Indeed back in 2014, the Million Mask March conducted in 481
cities was acclaimed as the largest ever protest against capitalism. Anonymous,
the central organizer of the Million Mask March is closely identified with
Occupy protests, Wikileaks, and the Arab Spring.
Purportedly, Anonymous is a loose and leaderless movement that
makes a virtue out of dissent. Curiously, a leader is not required for
increasingly large street protests. People just show up.
Setting new records in 2015, protestors hit the streets in over
670 cities, a brisk 40% increase in only twelve months, but without any of the
fanfare reserved for publication by establishment media, which is likely a
major misjudgment, likely a big mistake by not forewarning the capital class of
imminent danger, as a result of blowback from brutal neoliberalism.

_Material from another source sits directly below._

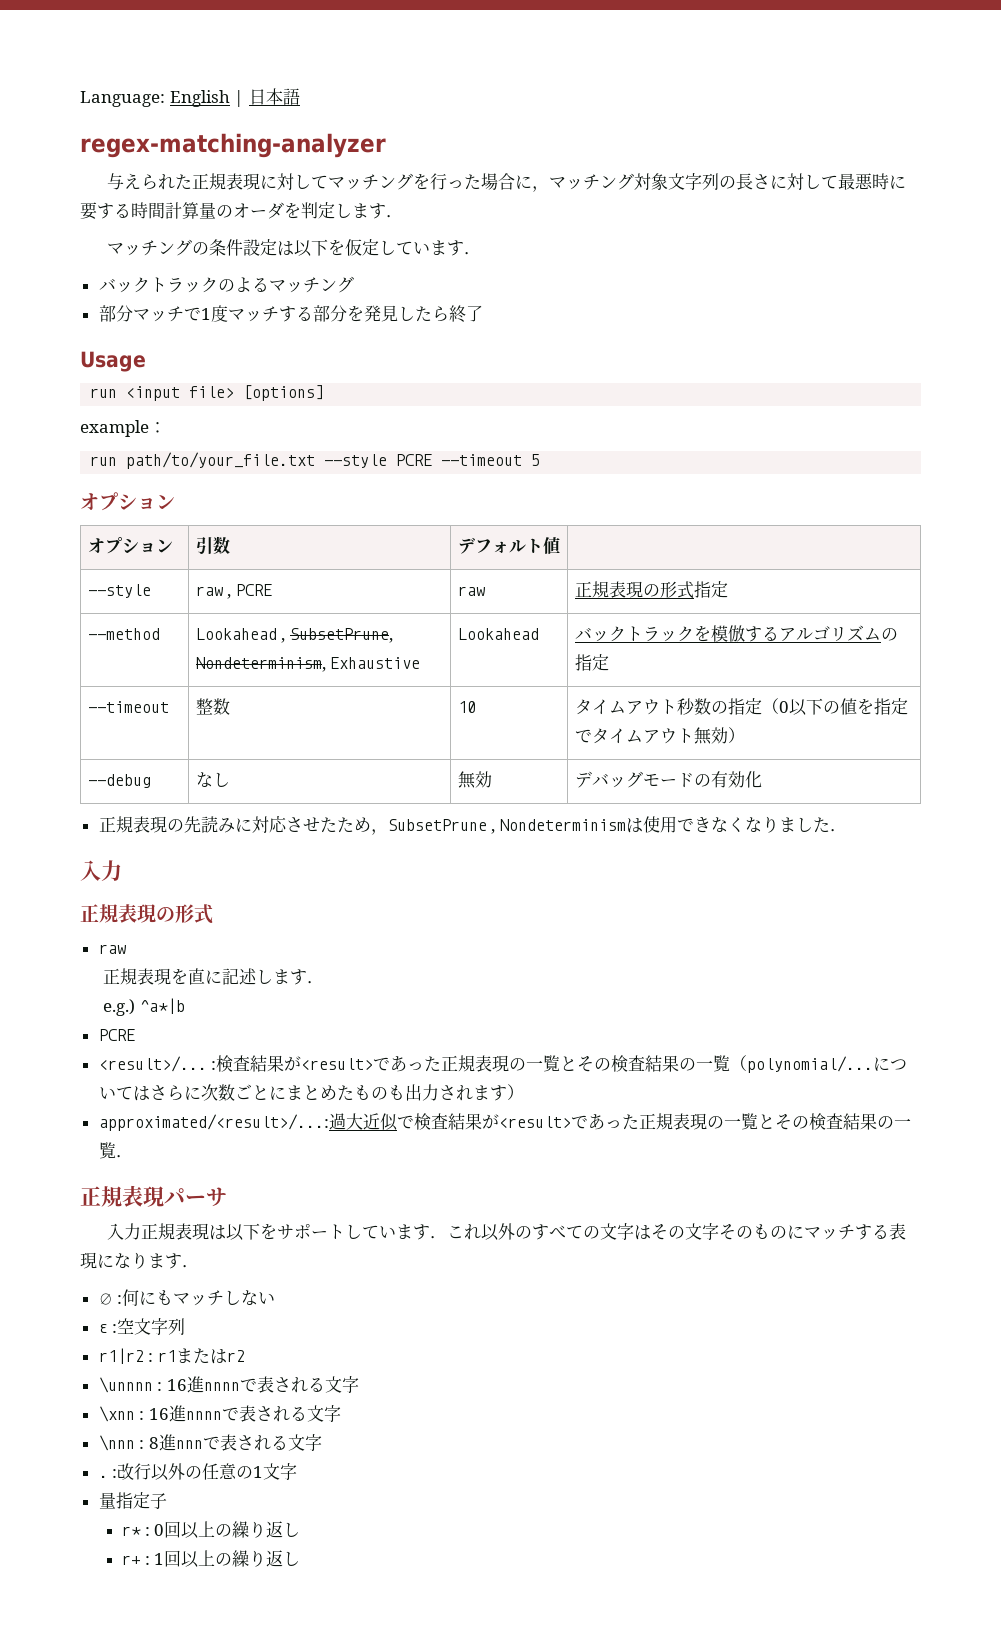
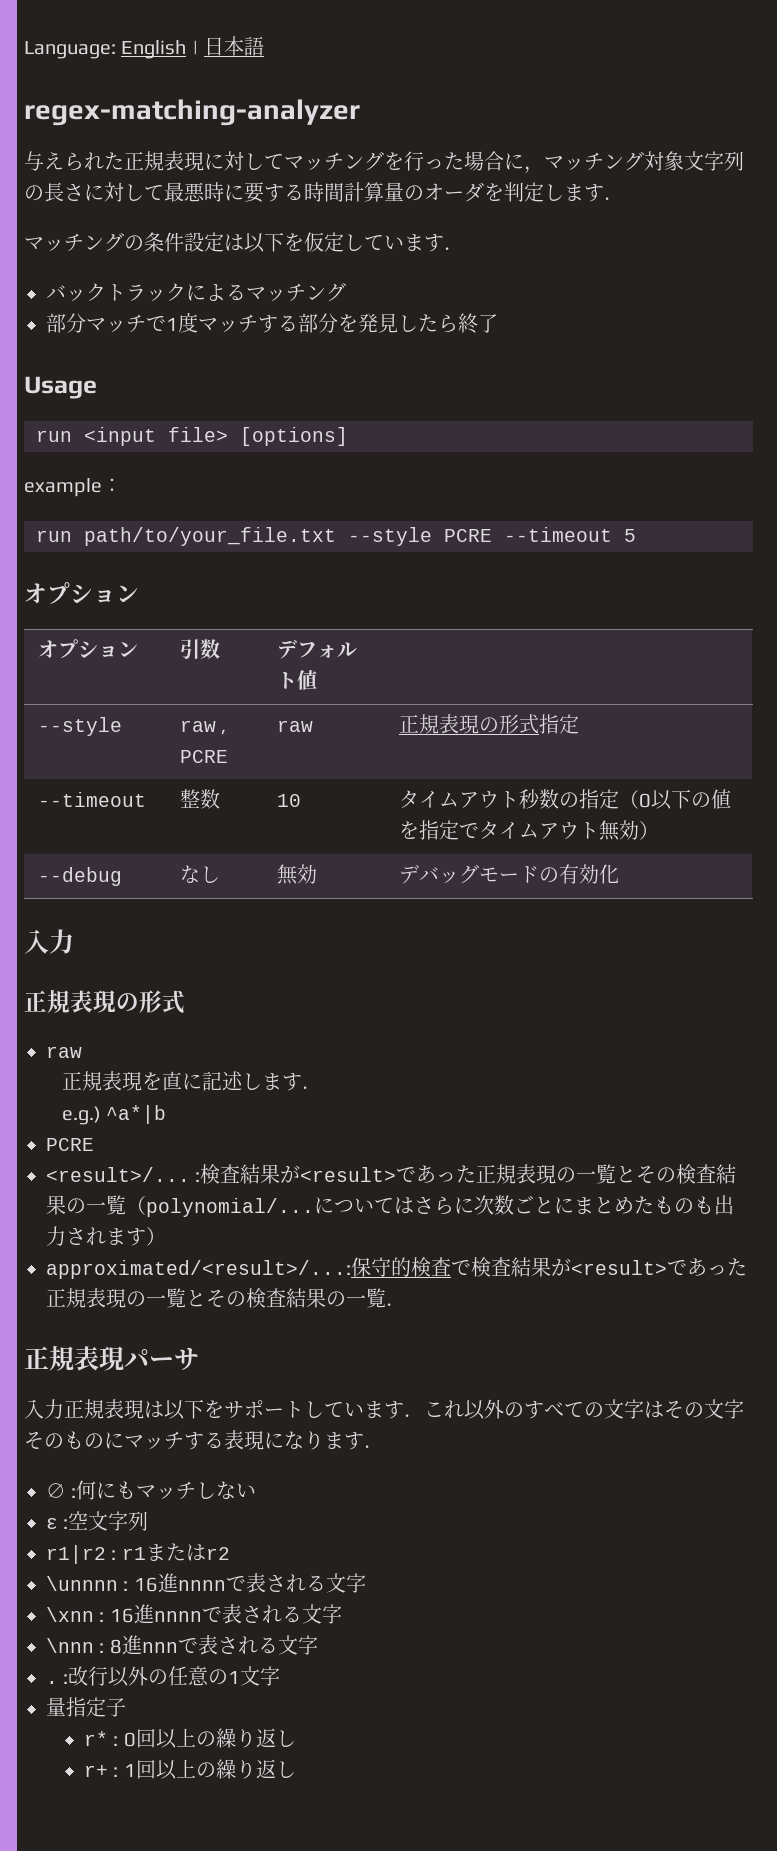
[217,279,235,292] の -> [186,284,206,301] に
[87,628,160,640] [195,628,393,643] [195,657,421,672] [457,628,539,640] [574,625,898,642] [574,654,609,671] // --method | Lookahead , SubsetPrune, Nondeterminism, Exhaustive | Lookahead | バックトラックを模倣するアルゴリズムの指定 -> (579, 724) none
[98,816,847,835] // 正規表現の先読みに対応させたため，SubsetPrune , Nondeterminismは使用できなくなりました． -> (619, 874) none
[328,1113,398,1131] 過大近似 -> [351,1257,451,1277] 保守的検査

The uprisings bring questions to mind. Why are so many people
inspired to hit the streets, an uncomfortable endeavor indeed, risking life and
limb with each step into quasi-war-zone streets filled with angry strangers?
Why do it?
By all appearances, frustration is the primary motivation,
similar to what happened in late 18th century France when ordinary folks took
up sticks, stones, pitchforks, and eventually guillotines to behead any and all
wearing fine garments. Not only a king and a queen but snooty, pompous
aristocrats and men of cloth and entire families lost heads, 16,594 guillotined
in one of the world’s most powerful prototypes of anti-establishmentarianism.
Yesteryear’s Versailles is today’s gated community, similarly
rich in splendorous golden touches of design with refined comfy features at
odds with all but each other, whilst casually ignorant of compassion, other
than “trophy donations,” for those in distress. Gates keep them out.
Meanwhile, the streets, sans restraining gates, become the stage
upon which public seething comes to life, as a cascade of smoldering anger and
deep frustration flash danger signals to the select few beneficiaries of
neoliberalism, but nobody is watching or listening or caring, yet.